Dans le même temps, des questions cruciales demeurent : l’Europe, considérée dans le monde comme une forteresse de l’humanité, peut-elle fermer les yeux sur la souffrance des peuples de peur d’être « envahie » par les immigrés ? Peut-il se permettre de voir des êtres humains maintenus dans des camps et dans des conditions inhumaines pendant une période prolongée ? L’UE accepte-t-elle les refoulements de demandeurs d’asile à ses frontières extérieures, ses garde-frontières et ses garde-côtes étant éventuellement complices de telles actions ? Et l’Europe doit-elle collaborer avec les régimes autoritaires pour gérer les flux migratoires ?

C’est l’économie, stupide

Il n’y a pas de réponses simples. Pourtant, pendant longtemps, les décideurs européens se sont concentrés sur la réduction de l’afflux de nouveaux migrants, plutôt que sur l’intégration de ceux qui sont déjà là. Le succès sur ce front dépend dans une large mesure de l’accès des migrants à une bonne éducation et à des perspectives d’avenir. Bien que cela puisse sembler simple, dans la pratique, ce n’est pas le cas. Souvent, les pays d’accueil fournissent une aide initiale aux nouveaux arrivants, mais n’assurent pas le suivi à long terme.

L’intégration est largement laissée aux juridictions nationales. Alors que les institutions européennes excellent à fournir des recommandations non contraignantes et à financer des projets, elles ne déterminent pas les politiques d’intégration. Cela reste l’apanage des Etats membres, qui refusent de donner à Bruxelles un mandat plus large par crainte que les politiques d’immigration ne soient bientôt dictées par les eurocrates.

Cependant, il y a une bonne raison pour laquelle l’UE devrait s’impliquer davantage : l’économie. Les gens vieillissent – une raison de célébrer, bien sûr, mais qui a un coût. Au cours de la dernière décennie, l’espérance de vie moyenne des Européens a augmenté de 2,7 ans. Cela crée des problèmes non seulement pour les pensions de retraite, mais aussi pour le niveau de vie. La main-d’œuvre qualifiée se fait rare dans certaines régions; le secteur de la santé n’est qu’un exemple.

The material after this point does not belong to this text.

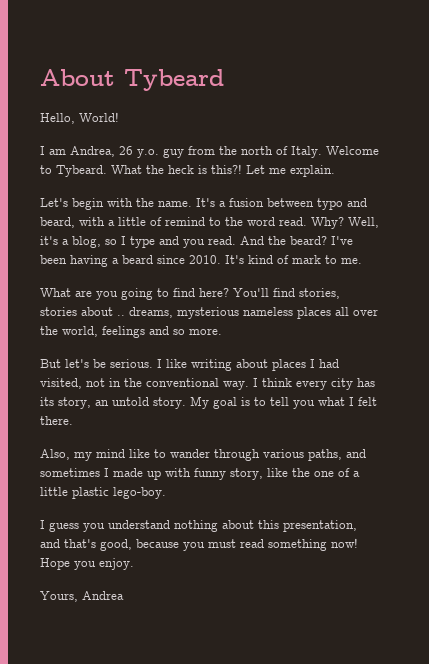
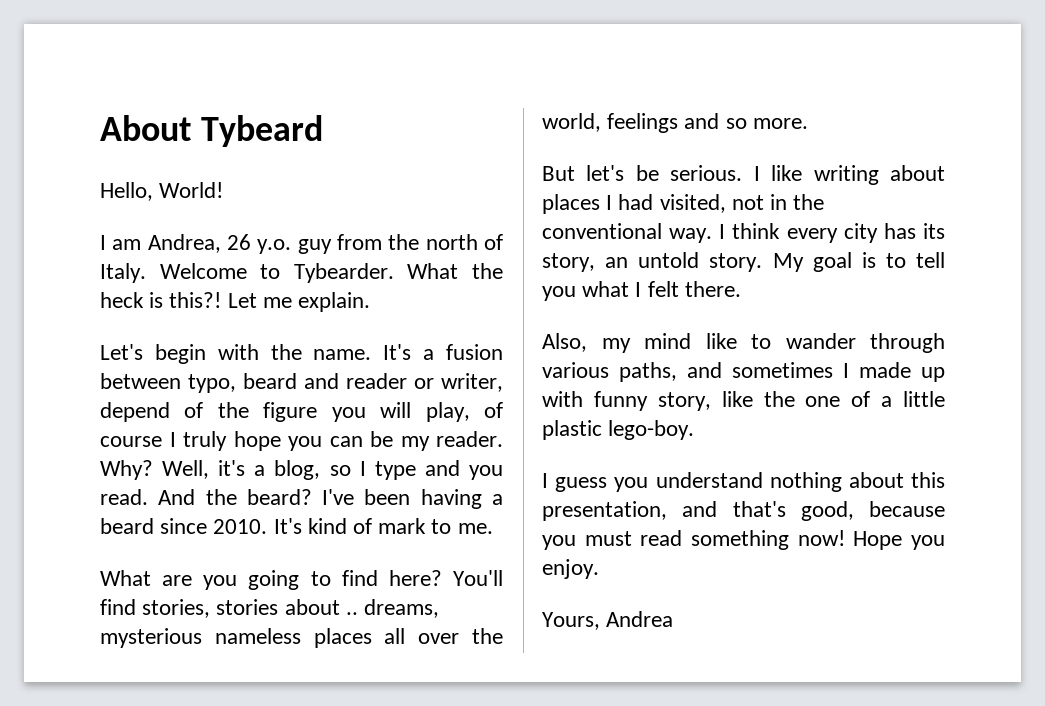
[56,165,107,177] Tybeard. -> [293,263,394,283] Tybearder.
[317,198,367,210] [40,217,307,228] typo and beard, with a little of remind to the word read. -> [188,373,503,393] [100,402,503,422] [100,431,503,451] typo, beard and reader or writer, depend of the figure you will play, of course I truly hope you can be my reader.

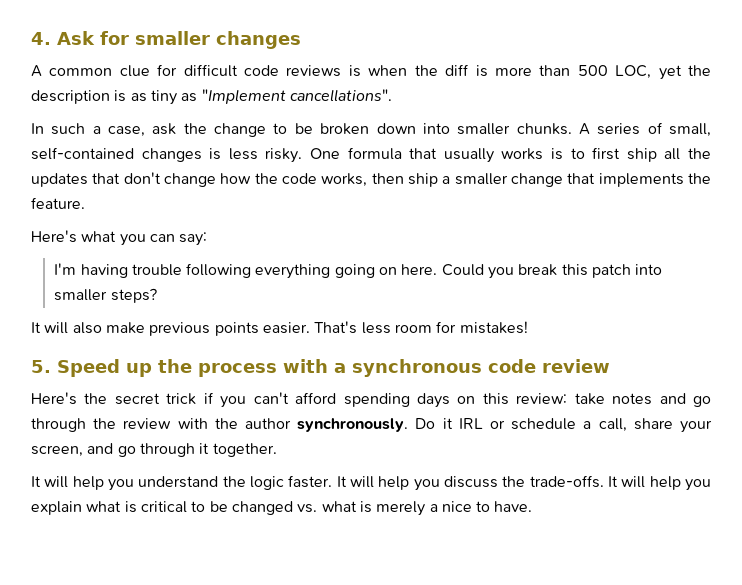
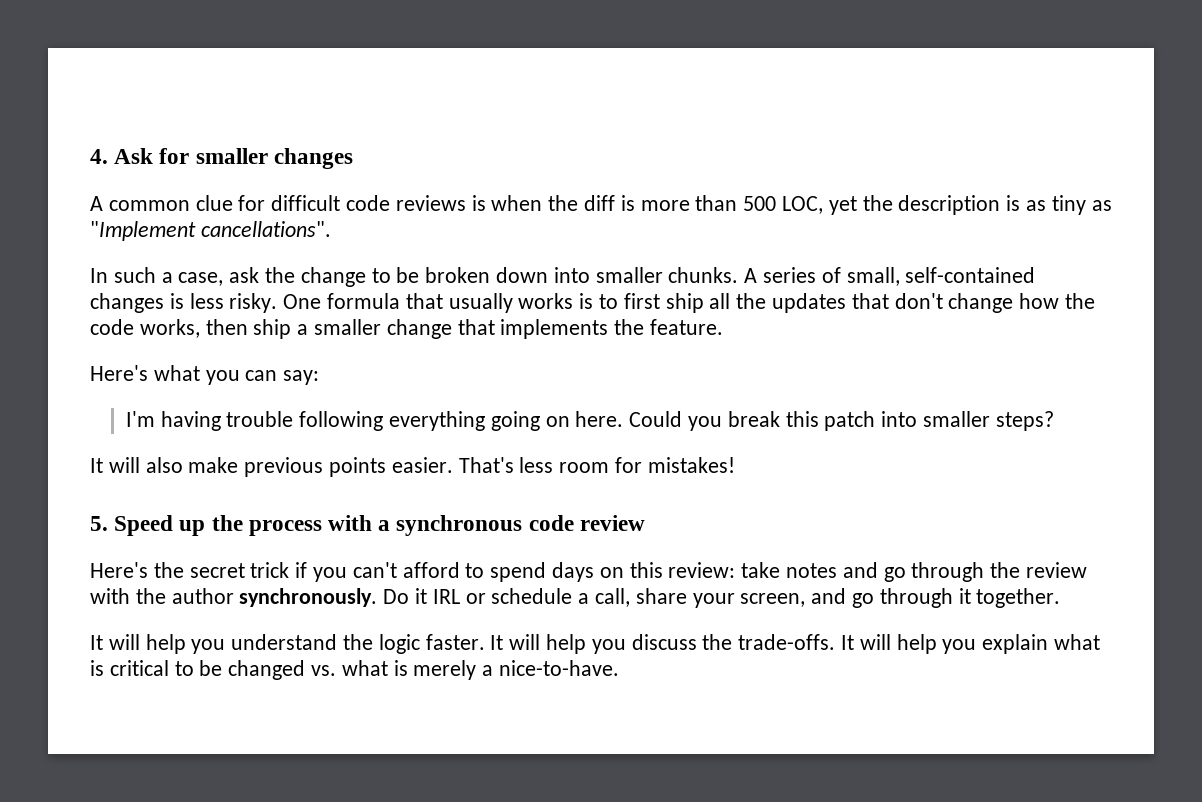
[343,393,410,407] spending -> [465,562,547,582] to spend
[441,501,533,512] nice to have. -> [499,660,620,676] nice-to-have.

Les réfugiés font partie de la solution

L’éducation et la formation des immigrés et leur imprégnation de valeurs démocratiques feront d’eux des citoyens appréciés de leur nouveau pays – ou des ambassadeurs de l’Europe dans leur pays d’origine s’ils (doivent) y retourner. Cela renforcera sans aucun doute la position politique et économique de l’Europe à l’échelle mondiale.

Les inquiétudes généralisées au sein de la population au sujet des migrants radicaux, voire des terroristes, infiltrant l’Europe doivent être prises au sérieux. Les citoyens européens ne veulent pas que les conflits étrangers soient importés ici ou que leurs libertés soient érodées.

L’objectif doit donc être que les immigrés deviennent actifs dans la politique démocratique de leurs pays d’accueil. Encourager leur implication au niveau local devrait faire partie d’une bonne politique d’intégration et devrait être aussi important que de les intégrer sur le terrain de football.

Un changement d’orientation est nécessaire. Et si les migrants n’étaient pas simplement considérés comme un problème vexatoire, mais comme une partie de la solution ? Une vision à long terme de l’intégration serait dans l’intérêt même de l’Europe.

L’auteur est journaliste et directeur exécutif de l’ONG bruxelloise EU Watch.